Motorbike accidents – trends, injuries and compensation

In Australia, motorbike riders and their passengers are about 30 times more likely than people in cars to be killed in a road accident. And they are over 40 times more likely to be seriously injured. With alarming statistics like these, what are the trends, how are people being injured, and how common is it to seek compensation and speak to a lawyer after the accident?

Who is most at risk?

Men are far more likely to be killed on a motorbike than women, accounting for around 95% of the deaths. Younger riders have more crashes per kilometre travelled than older riders, and inexperienced motorcyclists are at higher risk regardless of age.

What is causing the accidents?

Around six out of ten fatal crashes involve colliding with a car or other vehicle. These accidents are mostly not the motorcyclist’s fault. In many cases, the motorbike had right of way, but the driver of the car or other vehicle didn’t see them, misjudged their speed or ignored them.

Heavy traffic is often a factor in multi-vehicle crashes, many of which occur in built-up areas with speed zones of 70 km/h or less.

Of the accidents that don’t involve another vehicle, more than half result from running off the road on a corner. Alcohol and speeding are more often factors in accidents of this sort, but it’s also true that issues with the road surface can play a role, with spills, loose material and poor road conditions in general combining with poor visibility, obstructions, mechanical faults and braking difficulties.

Almost half the fatal motorbike accidents occur on the weekend, often in the afternoons, which tends to suggest that recreational riders are more likely to crash than people who routinely ride a motorbike for transport. Around one in five fatalities involves a rider who doesn’t have a valid licence.

The finger has also been pointed at risk-taking tendencies, with some commentators noting that people attracted to the pleasures of riding a motorbike – despite the vulnerability – are more likely to be risk-takers than the rest of the population.

What kinds of injuries occur?

As a motorcyclist, you have only your helmet and protective clothing to shield you from the impact of a collision. Not surprisingly, accident researchers have found that around 80% of reported motorbike crashes result in an injury, compared with only 20% of car accidents.

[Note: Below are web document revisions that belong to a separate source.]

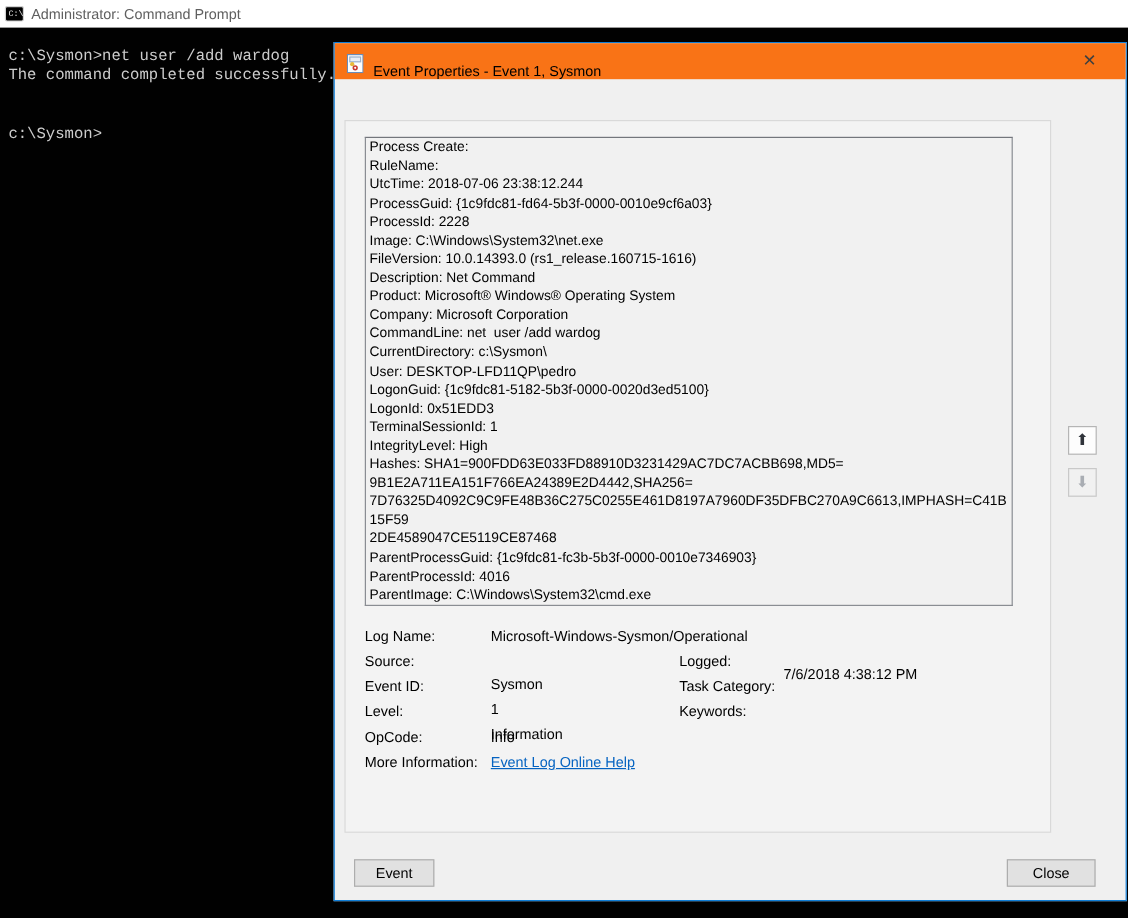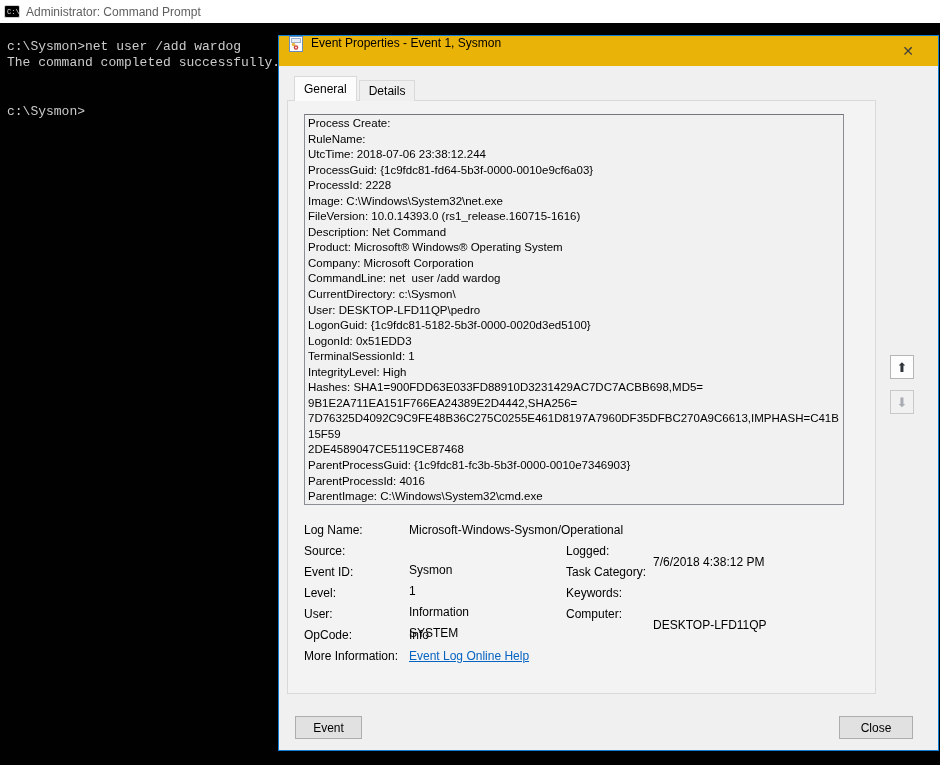"Event Properties - Event 1," .dlg-titlebar { align-items: flex-start -> flex-end; background: #eab308 -> #f97316 }
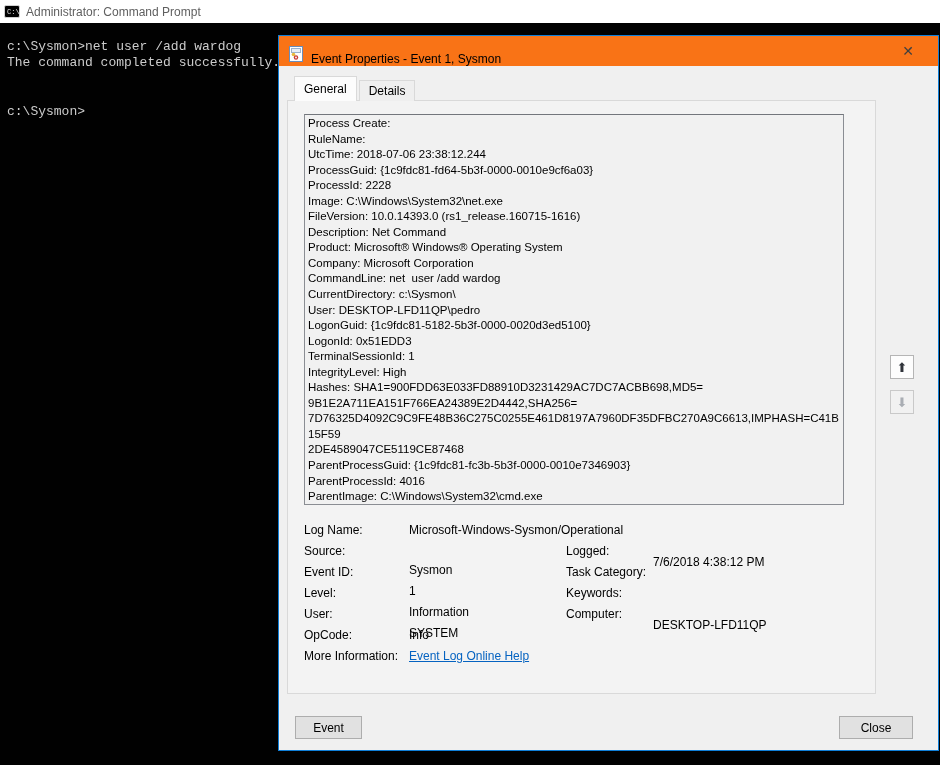"General" div.tabstrip { html: <div> <div>General</div> <div>Details</div> </div> -> none }
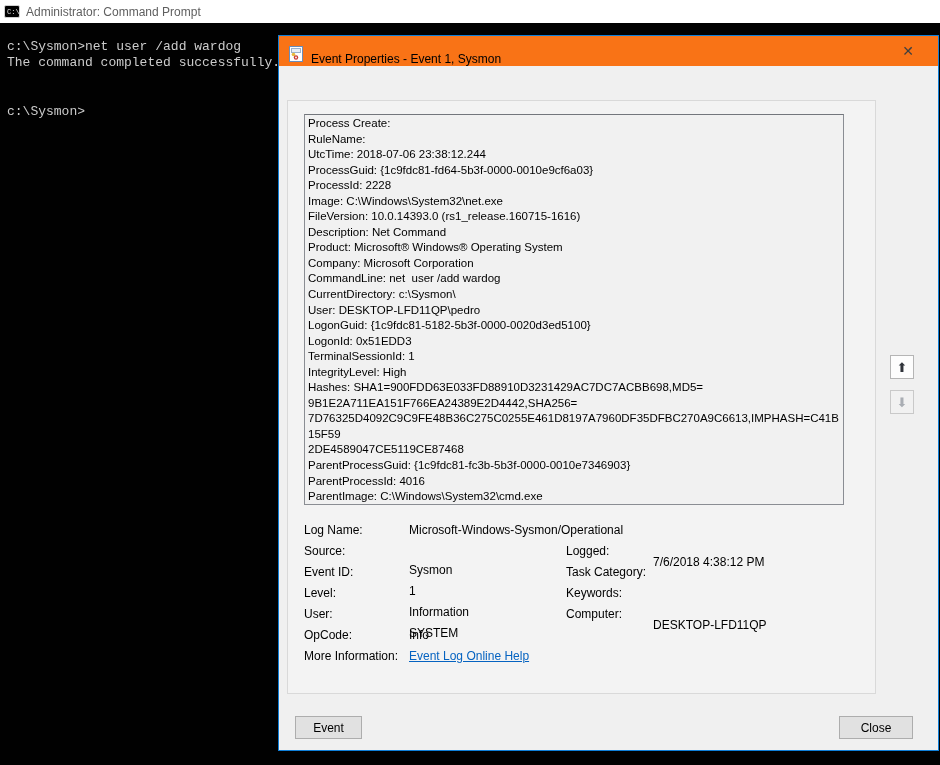"User:" div.grow { html: <div> <span>User:</span> <span>SYSTEM</span> <span>Computer:</span> <span>DESKTOP-LFD11QP</span> </div> -> none }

Whether the crash occurs on-road or off-road, head and spinal injuries are the most serious risk, followed by injuries to the upper body. Overall, about half of the injured riders have leg injuries.


Increasingly congested traffic, together with the cost of petrol and the limited availability of parking, appear to be prompting more and more people to opt for a motorbike rather than a car. In some areas, there’s been a growth in the popularity of mopeds and scooters, and also an increase in the numbers of older motorcyclists.

Unlike the statistics for regular motorcycles, around one third of moped riders involved in crashes are women, and riders with an interstate or overseas licence are also over-represented in accidents with mopeds.

The number of fatal accidents involving motorbikes varies from year to year, but usually accounts for between one fifth and one quarter of the overall road toll. Motorbike fatalities dropped to less than 200 Australia-wide in 2014, but in 2015 the national figures rose again slightly, due mainly to in spike in fatalities in Queensland.

Serious injuries from motorbike accidents tend to outnumber fatalities by about 20 to 1, and many of those injuries are serious and disabling.

How common is it to seek compensation and speak to a lawyer after your accident?

If you’ve been injured in a motorbike accident, you may be eligible for compensation. After your initial medical assessment and treatment, seeing a lawyer experienced in dealing with compensation for motorbike accidents is your first port of call.

All too often, people neglect to find out about their entitlements, and as a result, miss out on the financial compensation that would have made it easier to deal with the costs of treatment and disruption to income that resulted from their injuries.